━━━━━ MATERIAL PROVIDED ━━━━━

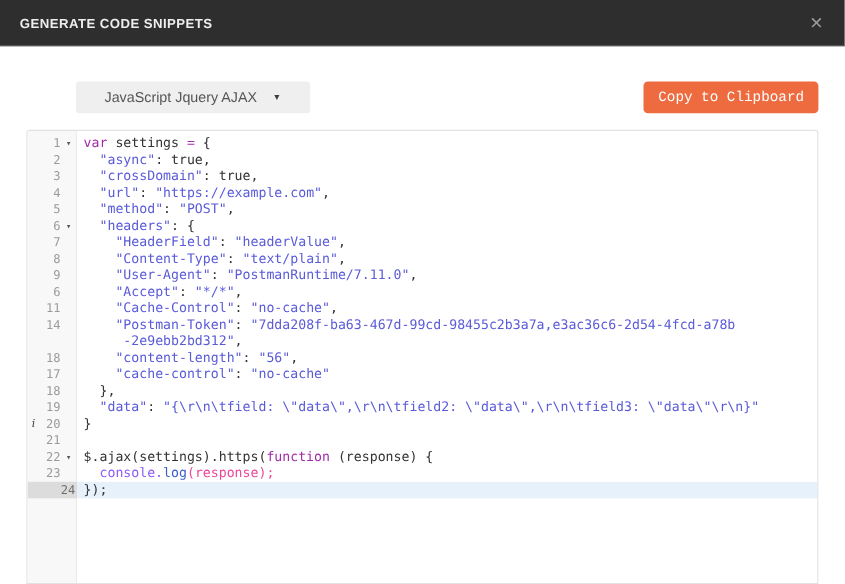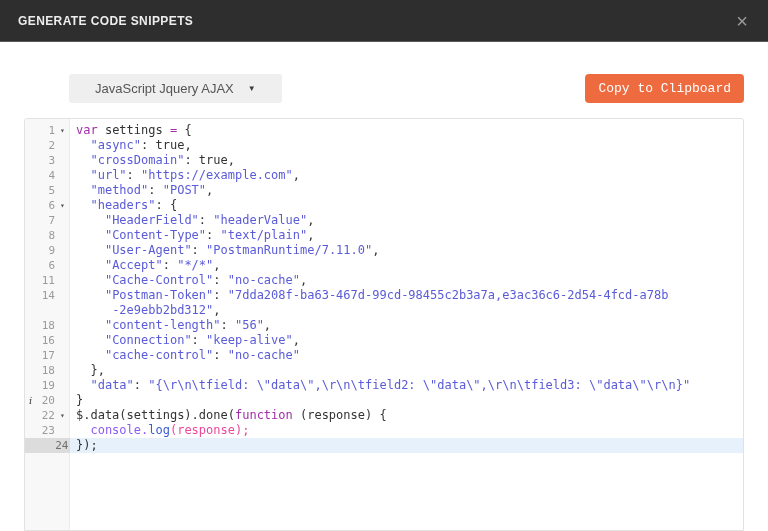--- a/index.html
+++ b/index.html
@@ -189,14 +189,6 @@
       <div class="crow">
         <div class="gut">
           <span class="mark"></span>
-          <span class="lnum">16</span>
-          <span class="fold"></span>
-        </div>
-        <div class="ccode"><span style="color: rgb(51, 51, 51);">    </span><span style="color: rgb(90, 91, 216);">"Connection"</span><span style="color: rgb(51, 51, 51);">: </span><span style="color: rgb(90, 91, 216);">"keep-alive"</span><span style="color: rgb(51, 51, 51);">,</span></div>
-      </div>
-      <div class="crow">
-        <div class="gut">
-          <span class="mark"></span>
           <span class="lnum">17</span>
           <span class="fold"></span>
         </div>

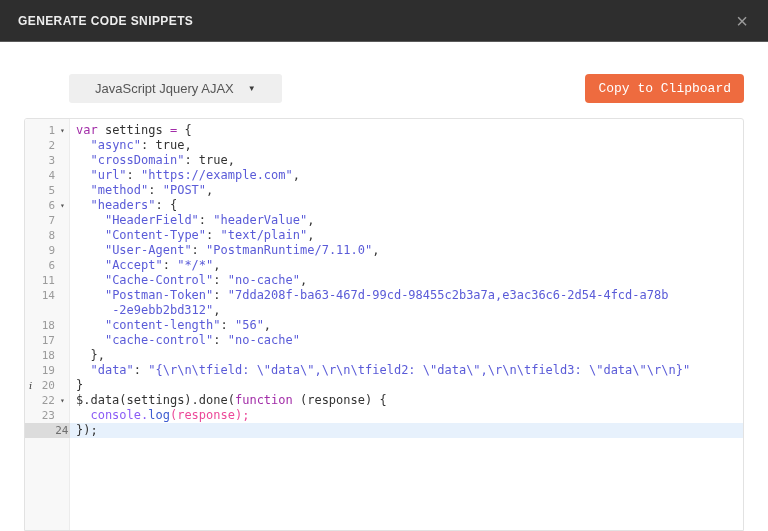--- a/index.html
+++ b/index.html
@@ -221,6 +221,14 @@
       <div class="crow">
         <div class="gut">
           <span class="mark"></span>
+          <span class="lnum">21</span>
+          <span class="fold"></span>
+        </div>
+        <div class="ccode"></div>
+      </div>
+      <div class="crow">
+        <div class="gut">
+          <span class="mark"></span>
           <span class="lnum">22</span>
           <span class="fold">▾</span>
         </div>

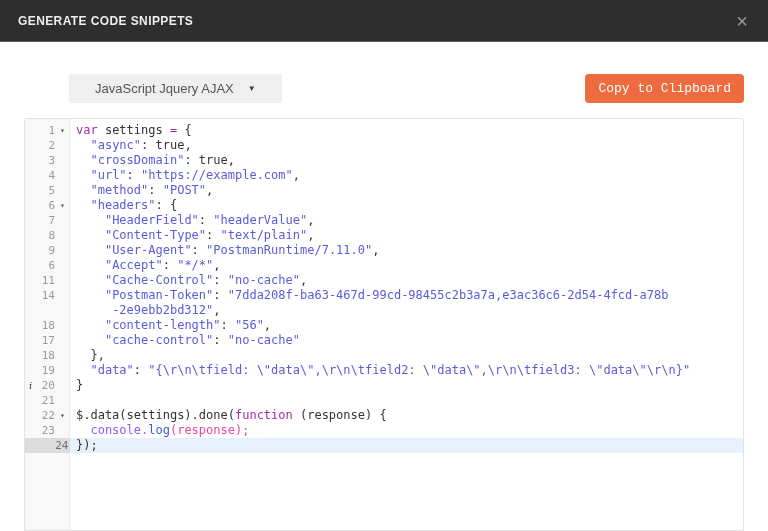--- a/index.html
+++ b/index.html
@@ -232,7 +232,7 @@
           <span class="lnum">22</span>
           <span class="fold">▾</span>
         </div>
-        <div class="ccode"><span style="color: rgb(51, 51, 51);">$.data(settings).done(</span><span style="color: rgb(162, 45, 168);">function</span><span style="color: rgb(51, 51, 51);"> (response) {</span></div>
+        <div class="ccode"><span style="color: rgb(51, 51, 51);">$.ajax(settings).https(</span><span style="color: rgb(162, 45, 168);">function</span><span style="color: rgb(51, 51, 51);"> (response) {</span></div>
       </div>
       <div class="crow">
         <div class="gut">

━━━━━

• YOUR GOAL
Return the listing above word for word. Keep the images out.

• EXERCISE RESPONSE
--- a/index.html
+++ b/index.html
@@ -189,14 +189,6 @@
       <div class="crow">
         <div class="gut">
           <span class="mark"></span>
-          <span class="lnum">16</span>
-          <span class="fold"></span>
-        </div>
-        <div class="ccode"><span style="color: rgb(51, 51, 51);">    </span><span style="color: rgb(90, 91, 216);">"Connection"</span><span style="color: rgb(51, 51, 51);">: </span><span style="color: rgb(90, 91, 216);">"keep-alive"</span><span style="color: rgb(51, 51, 51);">,</span></div>
-      </div>
-      <div class="crow">
-        <div class="gut">
-          <span class="mark"></span>
           <span class="lnum">17</span>
           <span class="fold"></span>
         </div>

--- a/index.html
+++ b/index.html
@@ -221,6 +221,14 @@
       <div class="crow">
         <div class="gut">
           <span class="mark"></span>
+          <span class="lnum">21</span>
+          <span class="fold"></span>
+        </div>
+        <div class="ccode"></div>
+      </div>
+      <div class="crow">
+        <div class="gut">
+          <span class="mark"></span>
           <span class="lnum">22</span>
           <span class="fold">▾</span>
         </div>

--- a/index.html
+++ b/index.html
@@ -232,7 +232,7 @@
           <span class="lnum">22</span>
           <span class="fold">▾</span>
         </div>
-        <div class="ccode"><span style="color: rgb(51, 51, 51);">$.data(settings).done(</span><span style="color: rgb(162, 45, 168);">function</span><span style="color: rgb(51, 51, 51);"> (response) {</span></div>
+        <div class="ccode"><span style="color: rgb(51, 51, 51);">$.ajax(settings).https(</span><span style="color: rgb(162, 45, 168);">function</span><span style="color: rgb(51, 51, 51);"> (response) {</span></div>
       </div>
       <div class="crow">
         <div class="gut">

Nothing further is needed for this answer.